REQUIRED WORK => Write the entries out again in full and unchanged, dropping every image.

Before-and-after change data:
○ ○ ○ ○

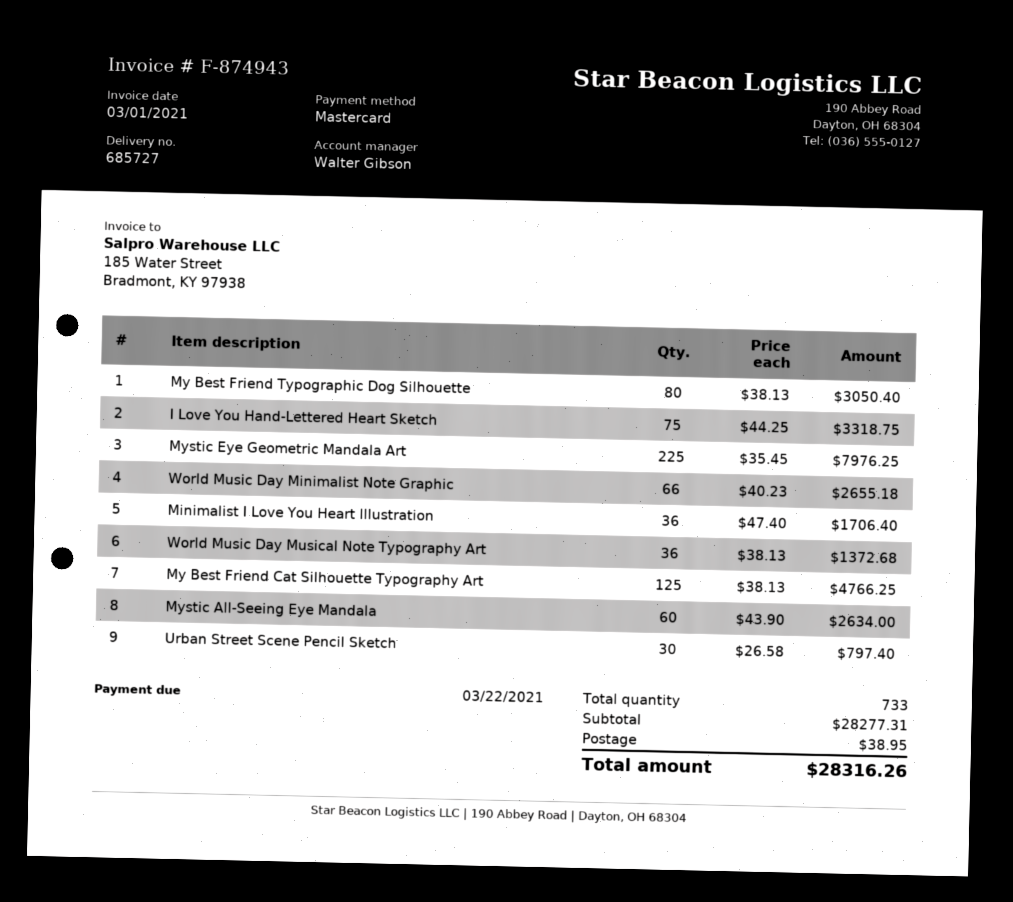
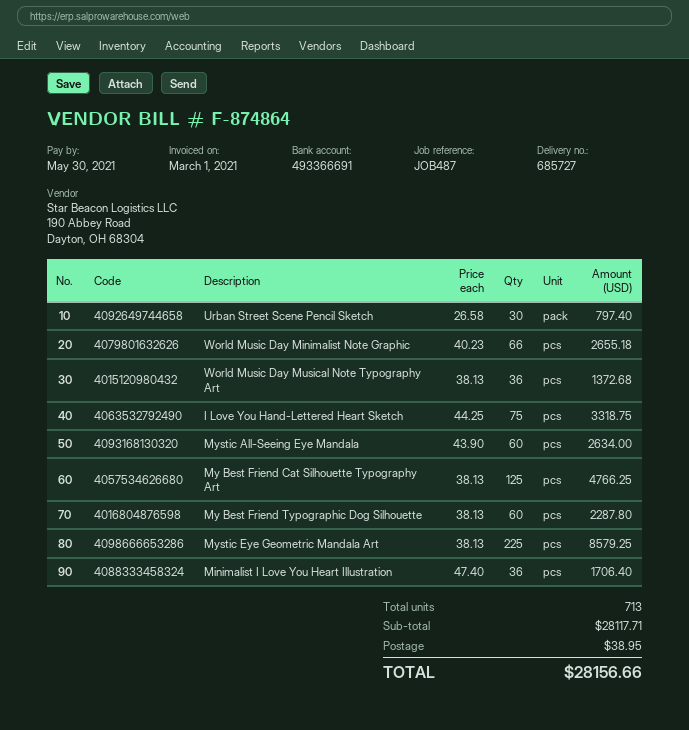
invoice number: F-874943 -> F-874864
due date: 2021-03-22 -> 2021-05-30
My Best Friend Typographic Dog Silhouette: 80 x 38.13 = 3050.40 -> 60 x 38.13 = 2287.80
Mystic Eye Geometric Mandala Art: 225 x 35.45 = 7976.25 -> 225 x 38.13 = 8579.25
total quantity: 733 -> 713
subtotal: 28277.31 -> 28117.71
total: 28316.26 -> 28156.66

○ ○ ○ ○

RESPONSE TO THIS TASK =>
invoice number: F-874943 -> F-874864
due date: 2021-03-22 -> 2021-05-30
My Best Friend Typographic Dog Silhouette: 80 x 38.13 = 3050.40 -> 60 x 38.13 = 2287.80
Mystic Eye Geometric Mandala Art: 225 x 35.45 = 7976.25 -> 225 x 38.13 = 8579.25
total quantity: 733 -> 713
subtotal: 28277.31 -> 28117.71
total: 28316.26 -> 28156.66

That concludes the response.